When a friend showed me this statistic in AARP The Magazine, I couldn’t believe it.
The article went on to compare two first-time writers. Both penned memoirs; both were over 50.
There the similarities end.
One sold more than half a million copies of her book; the other logged a measly 20 downloads to e-readers.
The difference? The first author has a traditional publisher, while the second is self-published.
Now that’s a pretty significant difference.
I hate the thought of laboring for years to produce a book I’m proud of, a book people will want to buy and read, if only a handful are going to bother doing either.
It’s like trying to carry sand in a sieve.
The quandary between self-publishing and traditional publishing is nothing new. Many of us are dealing with it right now. In fact, my friend Lynne Spreen over at Any Shiny Thing recently blogged about this very subject.

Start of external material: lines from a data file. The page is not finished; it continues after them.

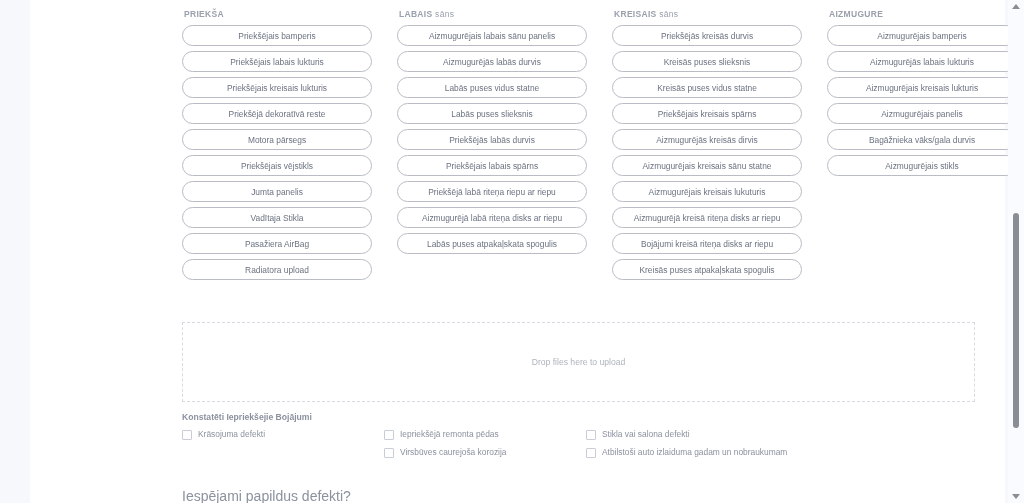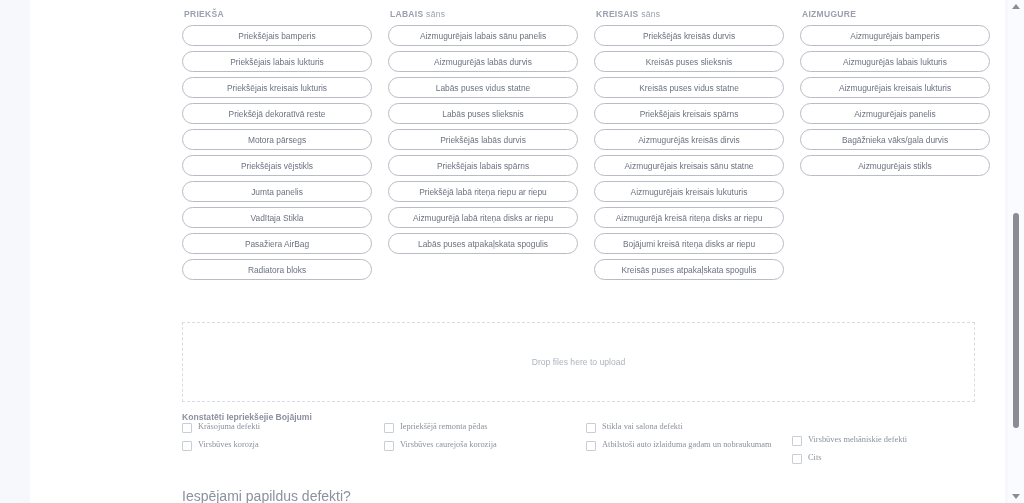--- a/index.html
+++ b/index.html
@@ -48,7 +48,7 @@
     top: 0;
     width: 795px;
     display: flex;
-    gap: 16px;
+    gap: 25px;
   }
   .col {
     width: 190px;

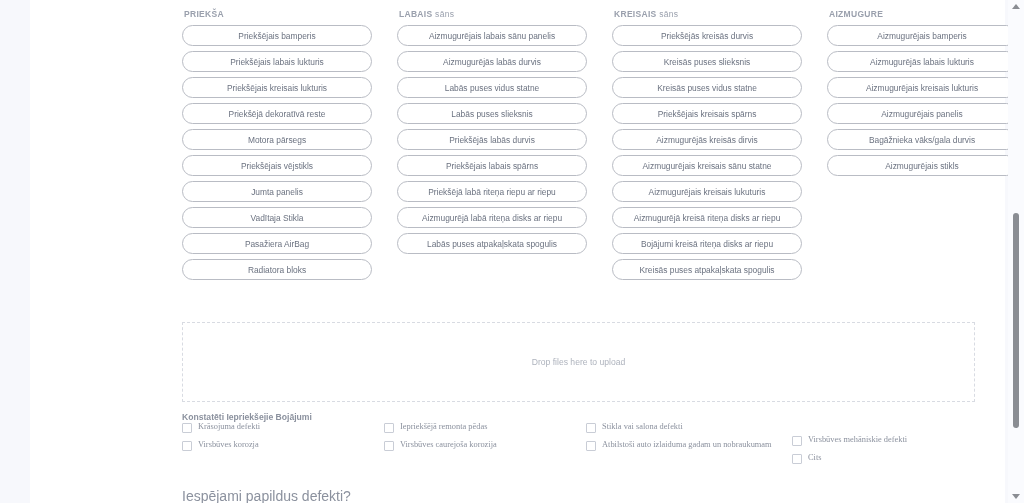--- a/index.html
+++ b/index.html
@@ -219,7 +219,7 @@
             <div class="pill">Jumta panelis</div>
             <div class="pill">Vadītaja Stikla</div>
             <div class="pill">Pasažiera AirBag</div>
-            <div class="pill">Radiatora bloks</div>
+            <div class="pill">Radiatora upload</div>
           </div>
           <div class="col">
             <div class="col-title"><span>LABAIS</span><span class="soft"> sāns</span></div>

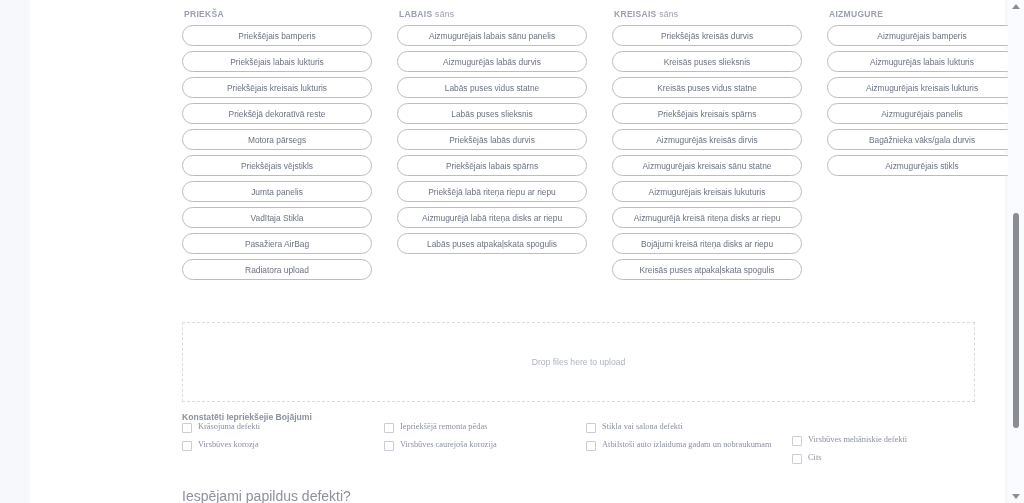--- a/index.html
+++ b/index.html
@@ -116,6 +116,7 @@
     font-size: 8.6px;
     font-weight: 700;
     color: #8b919e;
+    margin-bottom: 7px;
   }
   .check-cols {
     display: flex;

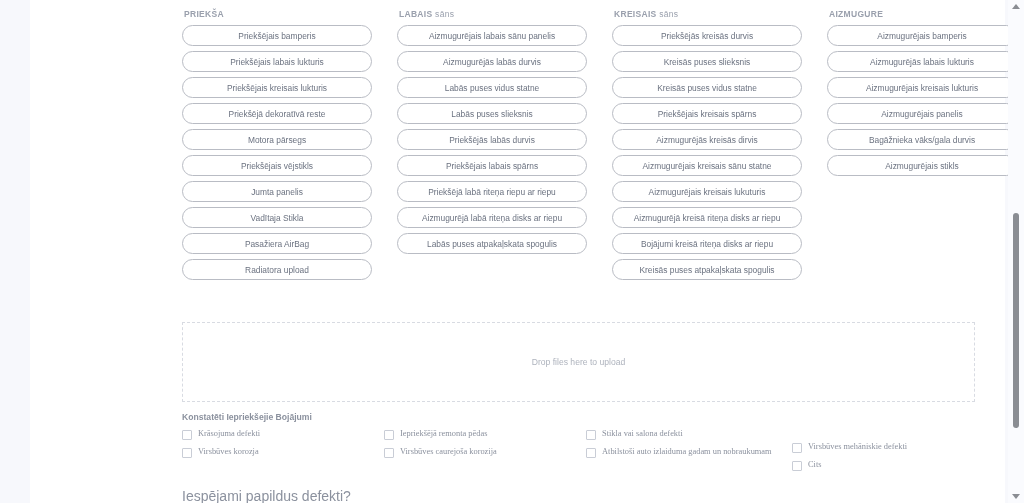--- a/index.html
+++ b/index.html
@@ -125,7 +125,6 @@
   .check-col {
     width: 202px;
     flex: 0 0 202px;
-    font-family: Liberation Serif, serif;
   }
   .check-col.c4 {
     padding-top: 13px;

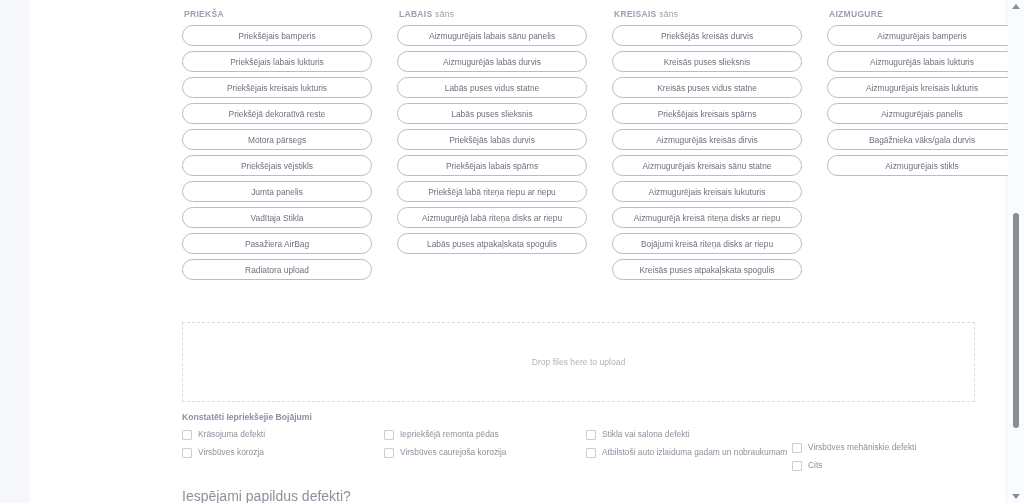--- a/index.html
+++ b/index.html
@@ -269,10 +269,6 @@
                 <span class="box"></span>
                 <span class="check-label">Krāsojuma defekti</span>
               </div>
-              <div class="check">
-                <span class="box"></span>
-                <span class="check-label">Virsbūves korozja</span>
-              </div>
             </div>
             <div class="check-col">
               <div class="check">

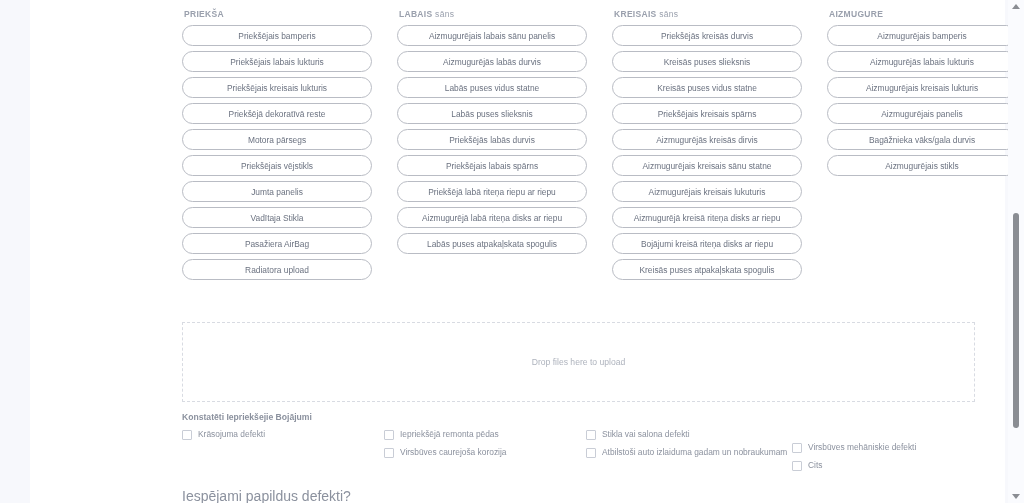--- a/index.html
+++ b/index.html
@@ -290,16 +290,6 @@
                 <span class="check-label">Atbilstoši auto izlaiduma gadam un nobraukumam</span>
               </div>
             </div>
-            <div class="check-col c4">
-              <div class="check">
-                <span class="box"></span>
-                <span class="check-label">Virsbūves mehāniskie defekti</span>
-              </div>
-              <div class="check">
-                <span class="box"></span>
-                <span class="check-label">Cits</span>
-              </div>
-            </div>
           </div>
       </div>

There don’t seem to be any easy answers, either. Especially when you realize that you the author are going to have to promote your book, regardless of how you publish it.
Anyway, the AARP article goes on to talk about how many “older authors” want to share their stories, profit or not. And how many vanity, e-book, and other self-publishing options exist for those who do. And how “easy” it is to become self-published — nearly three-fourths of a million nontraditional books came out in 2009, compared with fewer than 300,000 traditional titles.
This publishing guru speculates the market for self-published works will grow as more people accept the technology.
His advice in the meantime? Write for fun, not for finance.
When did writing a book become fun? Every real writer I know, including meself, calls it Hard Work.
And to embark on that journey expecting no remuneration is foolish.
I suppose people with nothing but time on their hands, or celebrities with a hefty trust fund and a full-blown ego, can afford to laze about and tinker with penning a novel, then pay somebody to publish it, not caring what happens after that.
The rest of us sweat bullets to get every comma in the right place, choose the right POV, work and re-work plot, act out our scenes with dialog, check pacing, and a thousand-and-one other details.
All in the hopes of finding the right agent. The right publisher. The right market.
Because this is our baby, and it deserves nothing less than our best.
Why shouldn’t we expect payment, regardless of how we publish?